- TASK STATEMENT -
Write out again, exactly, the lines below starting at the one with "none -> <div>Calf" and ending at the one with "text: 省教育厅组织结项评审会议 ->".

- RECORDS TO USE -
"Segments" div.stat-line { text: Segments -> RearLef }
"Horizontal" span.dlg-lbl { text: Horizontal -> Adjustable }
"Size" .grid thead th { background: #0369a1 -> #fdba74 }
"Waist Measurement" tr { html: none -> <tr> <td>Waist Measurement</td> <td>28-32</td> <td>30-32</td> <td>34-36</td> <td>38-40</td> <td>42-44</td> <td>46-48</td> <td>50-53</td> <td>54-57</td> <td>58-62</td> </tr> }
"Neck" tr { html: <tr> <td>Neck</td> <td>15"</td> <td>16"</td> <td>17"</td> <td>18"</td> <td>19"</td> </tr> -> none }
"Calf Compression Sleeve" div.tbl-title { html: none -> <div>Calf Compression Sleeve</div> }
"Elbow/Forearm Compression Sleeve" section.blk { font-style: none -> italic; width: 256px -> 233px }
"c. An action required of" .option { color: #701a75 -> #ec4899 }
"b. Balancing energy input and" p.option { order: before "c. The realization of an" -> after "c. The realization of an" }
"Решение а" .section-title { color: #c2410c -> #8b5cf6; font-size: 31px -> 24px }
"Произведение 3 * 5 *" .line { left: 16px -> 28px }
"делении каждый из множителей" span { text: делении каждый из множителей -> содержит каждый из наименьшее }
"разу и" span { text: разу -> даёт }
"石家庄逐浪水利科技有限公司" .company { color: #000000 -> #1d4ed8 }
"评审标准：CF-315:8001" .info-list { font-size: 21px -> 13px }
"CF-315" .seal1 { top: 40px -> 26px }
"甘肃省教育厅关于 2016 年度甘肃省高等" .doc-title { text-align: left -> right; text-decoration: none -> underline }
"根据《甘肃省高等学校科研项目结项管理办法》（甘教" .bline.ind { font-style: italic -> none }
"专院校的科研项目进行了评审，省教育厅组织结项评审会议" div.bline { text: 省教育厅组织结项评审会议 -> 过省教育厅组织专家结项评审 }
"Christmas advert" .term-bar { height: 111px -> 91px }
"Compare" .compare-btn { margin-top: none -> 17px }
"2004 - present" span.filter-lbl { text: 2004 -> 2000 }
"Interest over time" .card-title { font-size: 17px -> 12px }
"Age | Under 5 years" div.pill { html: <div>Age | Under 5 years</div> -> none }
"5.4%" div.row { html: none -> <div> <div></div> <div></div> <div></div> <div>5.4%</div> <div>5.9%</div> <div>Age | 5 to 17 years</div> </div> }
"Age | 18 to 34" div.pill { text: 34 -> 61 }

- RESPONSE AREA -
"Calf Compression Sleeve" div.tbl-title { html: none -> <div>Calf Compression Sleeve</div> }
"Elbow/Forearm Compression Sleeve" section.blk { font-style: none -> italic; width: 256px -> 233px }
"c. An action required of" .option { color: #701a75 -> #ec4899 }
"b. Balancing energy input and" p.option { order: before "c. The realization of an" -> after "c. The realization of an" }
"Решение а" .section-title { color: #c2410c -> #8b5cf6; font-size: 31px -> 24px }
"Произведение 3 * 5 *" .line { left: 16px -> 28px }
"делении каждый из множителей" span { text: делении каждый из множителей -> содержит каждый из наименьшее }
"разу и" span { text: разу -> даёт }
"石家庄逐浪水利科技有限公司" .company { color: #000000 -> #1d4ed8 }
"评审标准：CF-315:8001" .info-list { font-size: 21px -> 13px }
"CF-315" .seal1 { top: 40px -> 26px }
"甘肃省教育厅关于 2016 年度甘肃省高等" .doc-title { text-align: left -> right; text-decoration: none -> underline }
"根据《甘肃省高等学校科研项目结项管理办法》（甘教" .bline.ind { font-style: italic -> none }
"专院校的科研项目进行了评审，省教育厅组织结项评审会议" div.bline { text: 省教育厅组织结项评审会议 -> 过省教育厅组织专家结项评审 }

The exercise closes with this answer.